I’m going to have a few episodes for you over the next couple of weeks. Cause I’m doing something super, super special that I hope you get involved in and join us for. There’s a free event called agile virtual summit, which you can find out about it at AgileVirtualSummit.com and today on the podcast I’m having one of my, I dare say idols.
My mentor is someone who’s turned out to be a good friend. They will be on the podcast telling you about their session and their work these days. If you’ve been in the agile world for any time at all, if you’re an agile. Coach and you don’t know this person’s work. I think you’re practicing malpractice. Frankly.

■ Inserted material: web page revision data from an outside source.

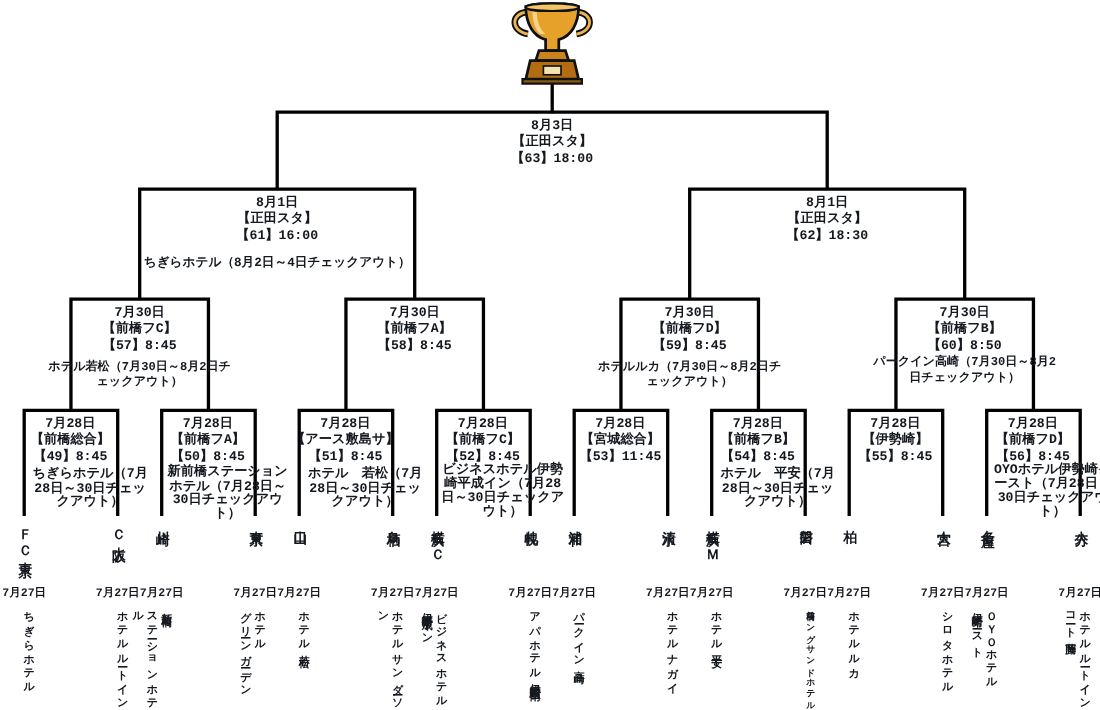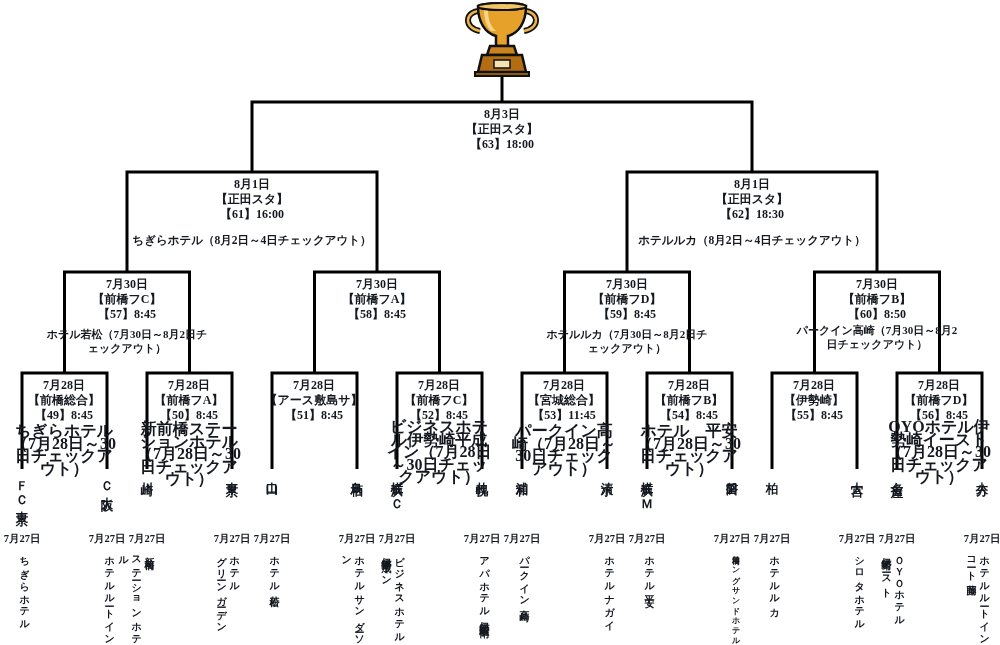--- a/index.html
+++ b/index.html
@@ -4,7 +4,7 @@
 <style>
   html,body{margin:0;padding:0;background:#fff;}
   #stage{position:relative;width:1000px;height:645px;background:#ffffff;overflow:hidden;
-         font-family:Liberation Serif, serif;color:#14181f;}
+         font-family:Liberation Mono, monospace;color:#14181f;}
   #lines{position:absolute;left:0;top:0;}
   #trophy{position:absolute;left:460px;top:1px;}
   .match{position:absolute;text-align:center;font-weight:bold;}

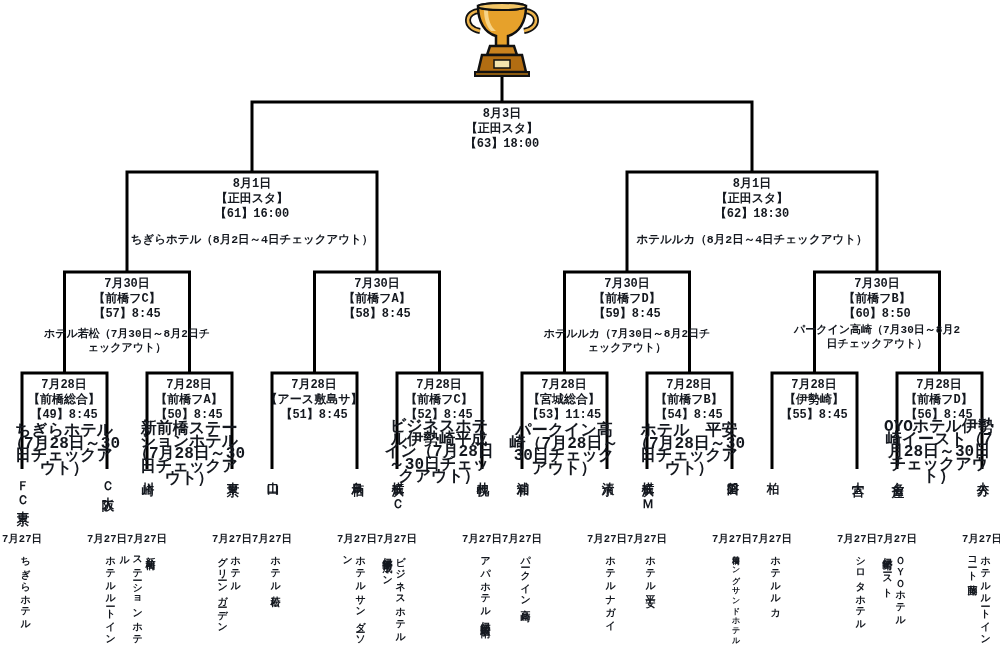--- a/index.html
+++ b/index.html
@@ -78,7 +78,6 @@
     <span>【正田スタ】</span>
     <span>【62】18:30</span>
   </div>
-  <div class="note nowrap" style="left:592px;top:233px;width:320px;font-size:11.5px">ホテルルカ（8月2日～4日チェックアウト）</div>
 
   <div class="match" style="left:52px;top:277px;width:150px">
     <span>7月30日</span>

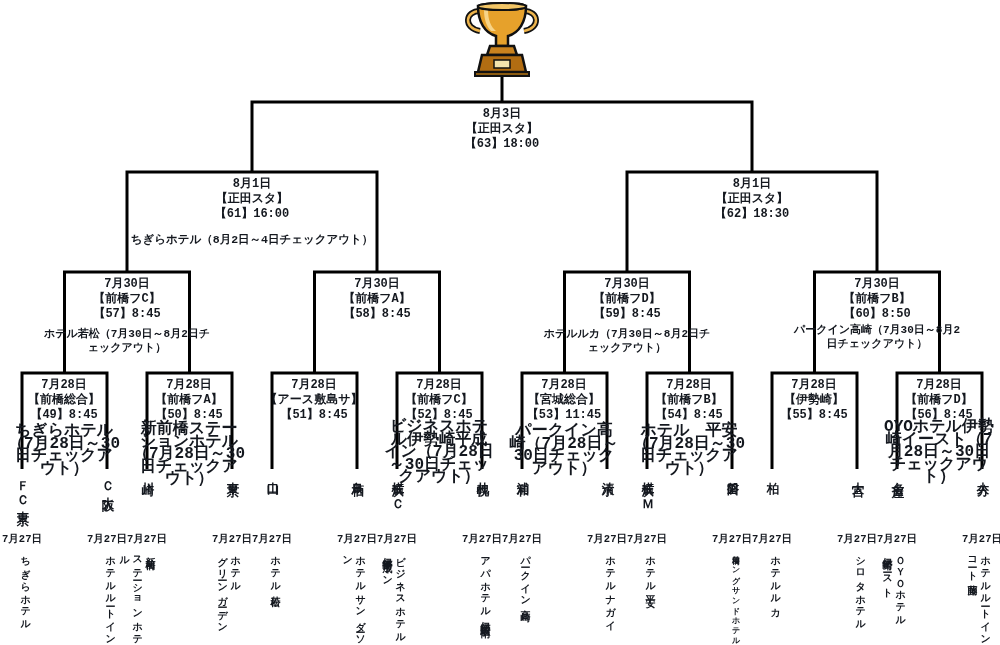--- a/index.html
+++ b/index.html
@@ -10,7 +10,7 @@
   .match{position:absolute;text-align:center;font-weight:bold;}
   .match span{display:block;font-size:12px;line-height:15px;}
   .note{position:absolute;text-align:center;font-weight:bold;font-size:11px;line-height:14px;}
-  .note-sm{font-size:16px;line-height:12.5px;}
+  .note-sm{font-size:12px;line-height:12.5px;margin-left:18px;}
   .nowrap{white-space:nowrap;}
   .tname{position:absolute;top:472px;width:18px;writing-mode:vertical-rl;text-orientation:upright;
          font-weight:bold;font-size:12.5px;letter-spacing:2px;line-height:18px;}

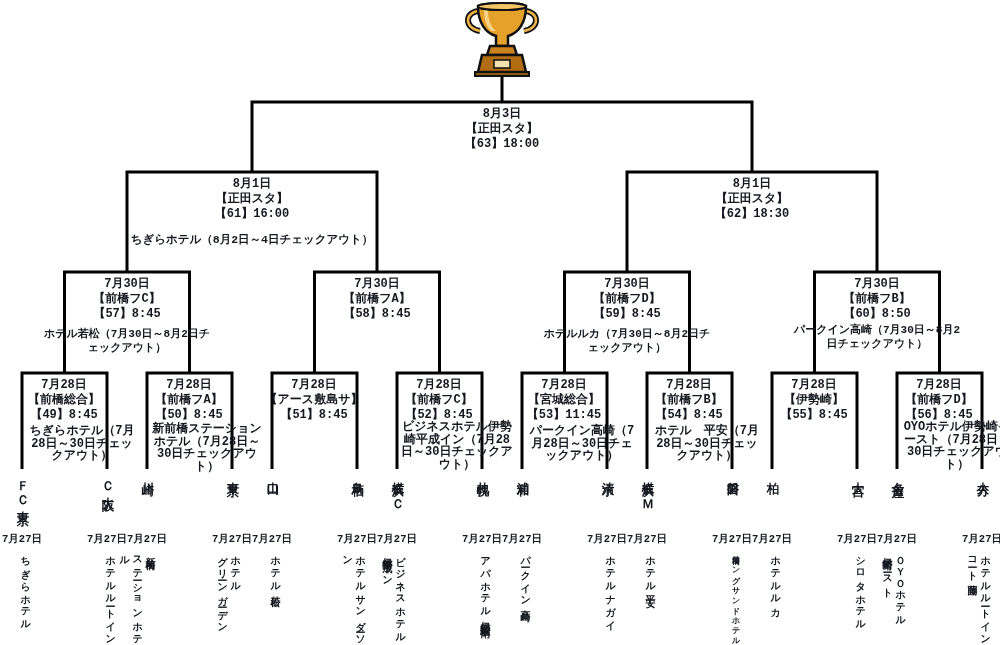--- a/index.html
+++ b/index.html
@@ -125,6 +125,7 @@
     <span>【アース敷島サ】</span>
     <span>【51】8:45</span>
   </div>
+  <div class="note note-sm" style="left:258px;top:425px;width:112px">ホテル　若松（7月28日～30日チェックアウト）</div>
 
   <div class="match" style="left:384px;top:378px;width:110px">
     <span>7月28日</span>

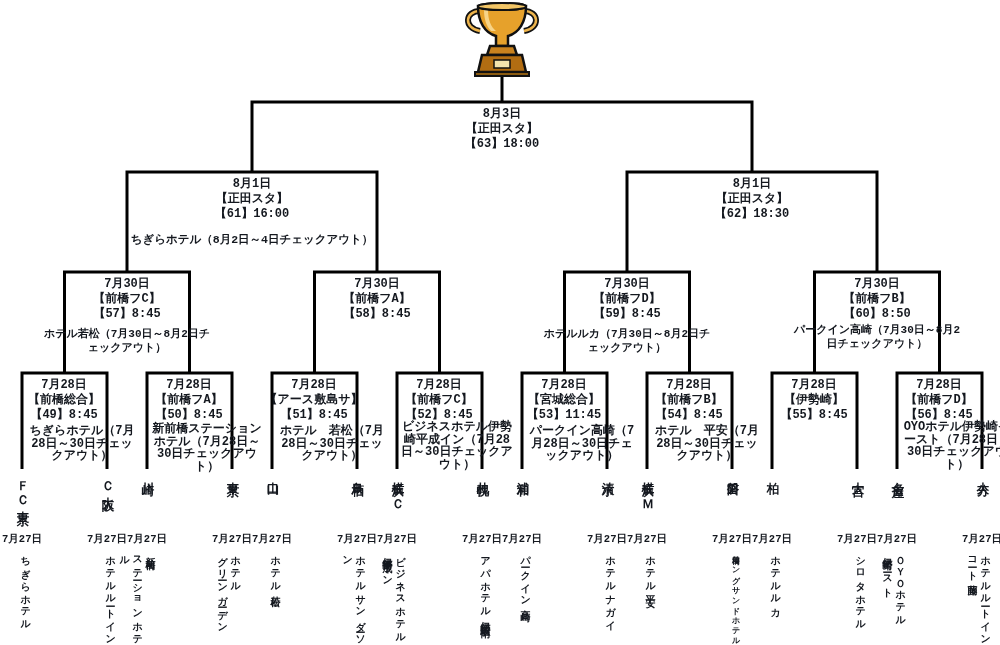--- a/index.html
+++ b/index.html
@@ -139,7 +139,6 @@
     <span>【宮城総合】</span>
     <span>【53】11:45</span>
   </div>
-  <div class="note note-sm" style="left:508px;top:425px;width:112px">パークイン高崎（7月28日～30日チェックアウト）</div>
 
   <div class="match" style="left:634px;top:378px;width:110px">
     <span>7月28日</span>

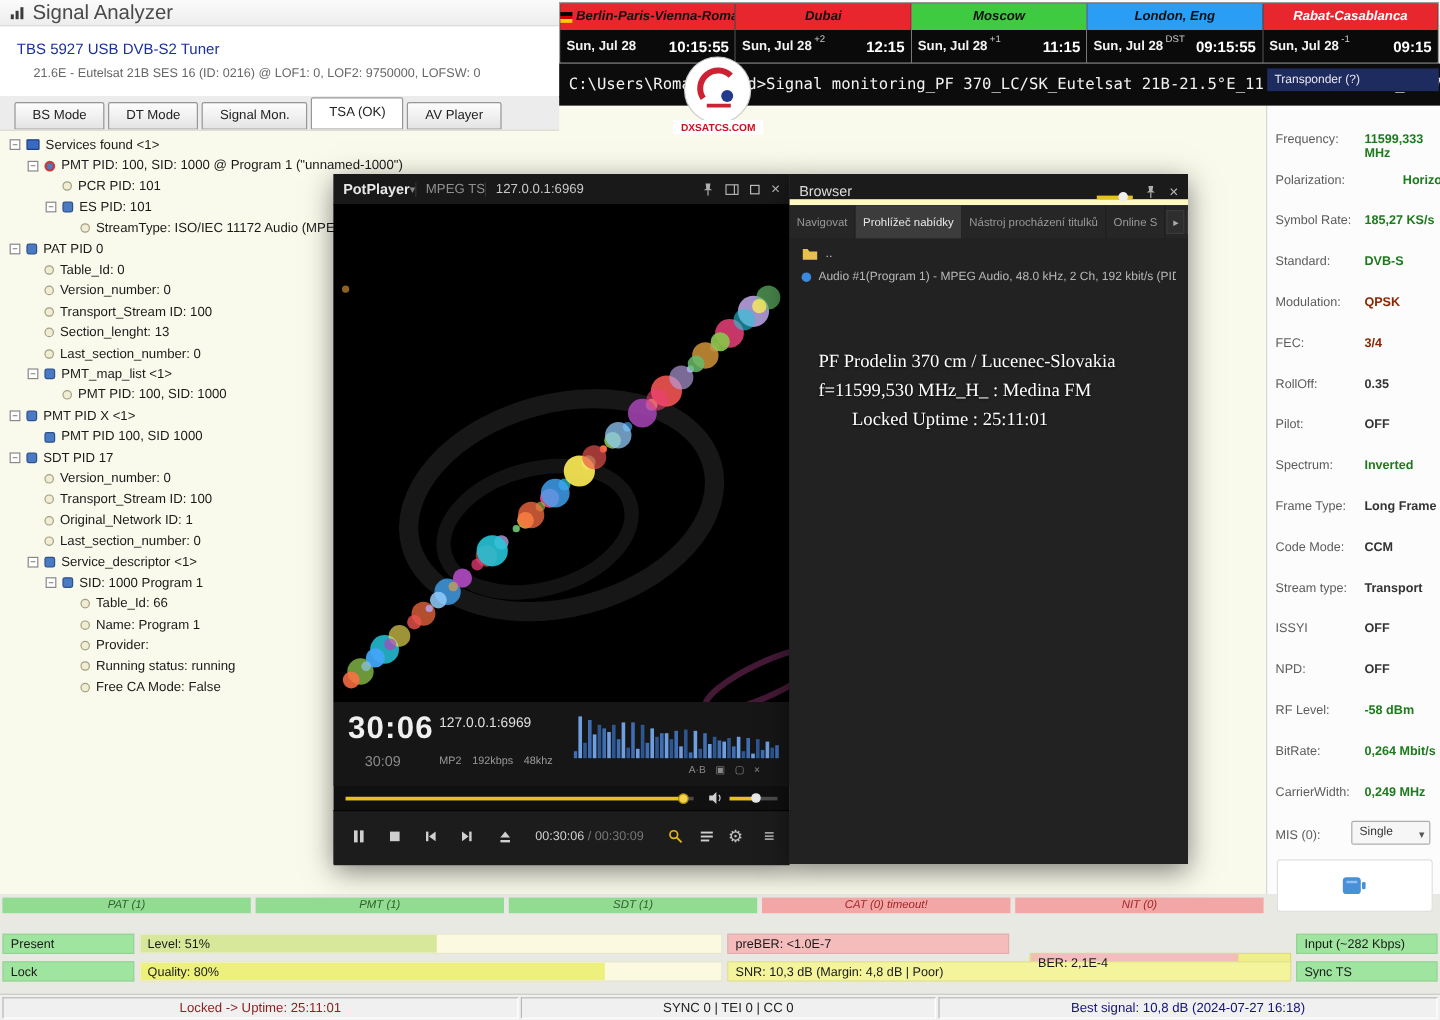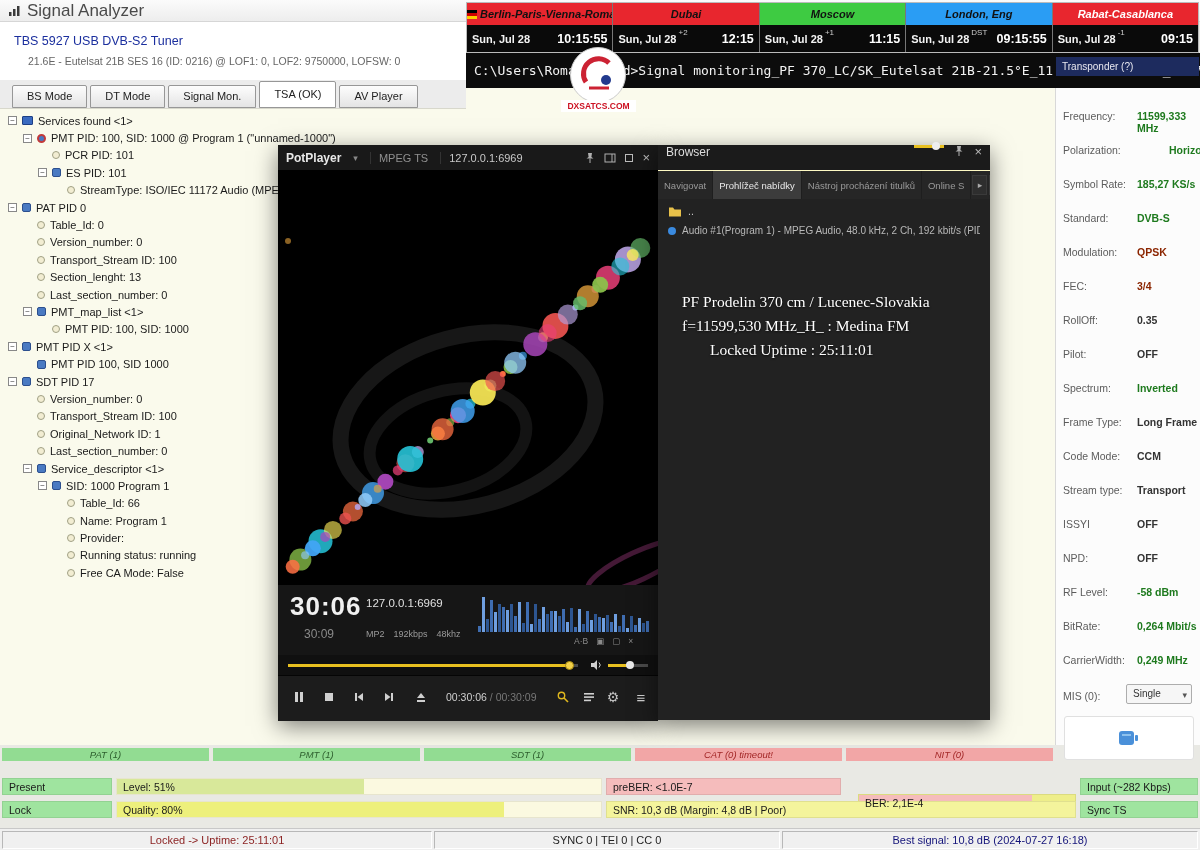--- a/index.html
+++ b/index.html
@@ -63,7 +63,7 @@
 
   
   .player{position:absolute;left:278px;top:145px;width:380px;height:575px;background:#101010;box-shadow:0 6px 22px rgba(0,0,0,.5);}
-  .ptitle{position:absolute;left:0;top:0;width:100%;height:26px;background:#191919;display:flex;align-items:center;padding:0 8px;gap:12px;box-sizing:border-box;border-bottom:1px solid #000;}
+  .ptitle{position:absolute;left:0;top:0;width:100%;height:26px;background:#191919;display:flex;align-items:center;padding:0 8px;gap:0;box-sizing:border-box;border-bottom:1px solid #000;}
   .pname{color:#e8e8e8;font-size:12px;font-weight:bold;}
   .pcaret{color:#888;font-size:9px;}
   .pformat{color:#909090;font-size:11px;border-left:1px solid #333;padding-left:8px;}

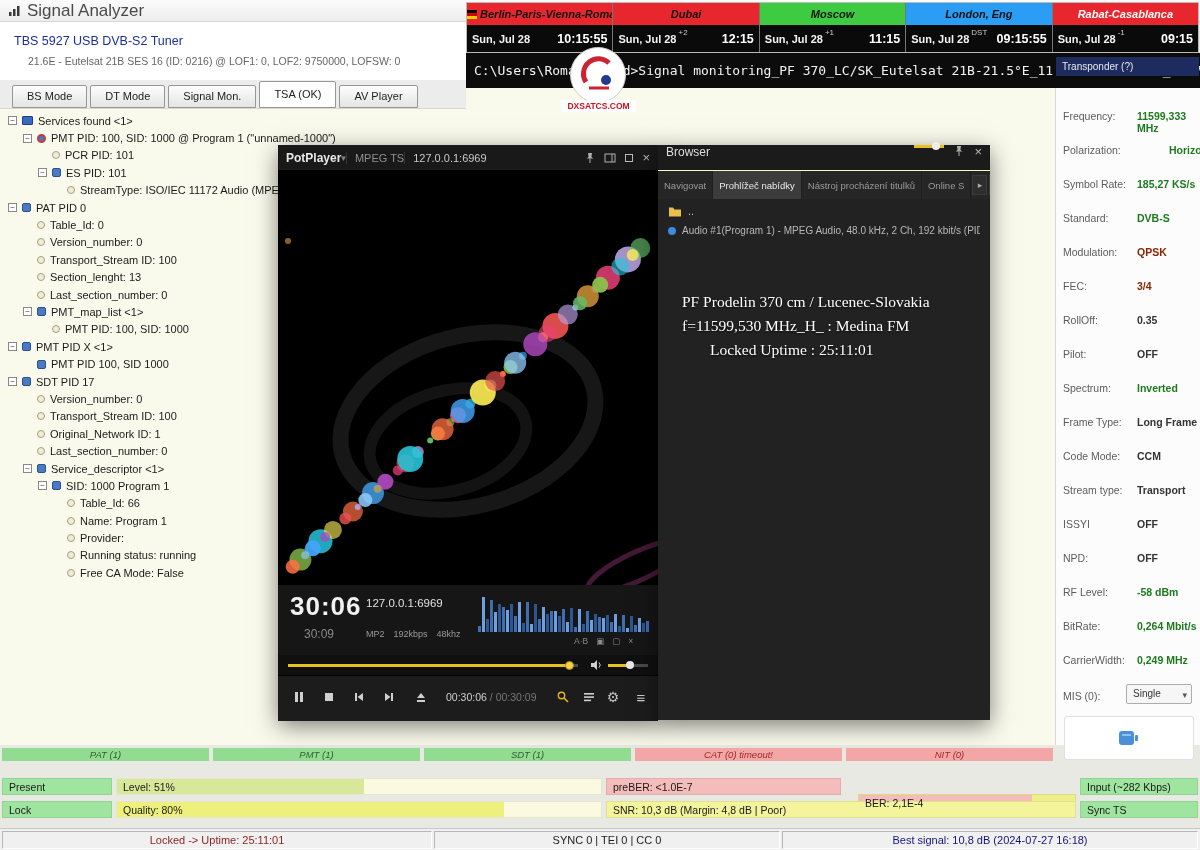--- a/index.html
+++ b/index.html
@@ -97,7 +97,7 @@
 
   
   .browser{position:absolute;left:658px;top:145px;width:332px;height:575px;background:#232323;box-shadow:0 6px 22px rgba(0,0,0,.5);}
-  .btitle{height:26px;background:#1b1b1b;display:flex;align-items:flex-start;padding:0 8px;gap:10px;border-bottom:1px solid #fef9c3;box-sizing:border-box;}
+  .btitle{height:26px;background:#1b1b1b;display:flex;align-items:flex-end;padding:0 8px;gap:10px;border-bottom:5px solid #fef9c3;box-sizing:border-box;}
   .btname{color:#ddd;font-size:12px;}
   .bslider{margin-left:auto;position:relative;width:30px;height:3px;background:#e8c020;}
   .bsknob{position:absolute;left:18px;top:-3px;width:8px;height:8px;background:#eee;border-radius:50%;}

My guest today is Lyssa Adkins. She wrote the book coaching agile teams and has done a bunch of other amazing work in our agile space over the years. She’s one of my heroes. I’m fortunate enough to have her as one of my mentors, and now she’ll be joining us for the agile virtual summit happening June 1st through fifth and she’ll be talking about something a little bit different, not coaching agile teams directly, but I’ll let her tell you all about that. Hey, Lyssa, how’s it going?
Lyssa Adkins: It’s going really well, Adam, I’m so glad to be here with you.
Adam Weisbart: I’m so happy to have you here. Your session is called “Running Around Like Crazy. Using Agile on Yourself. It’s Harder Than it Seems, But Really Worth it.” I could probably use some more agile on myself.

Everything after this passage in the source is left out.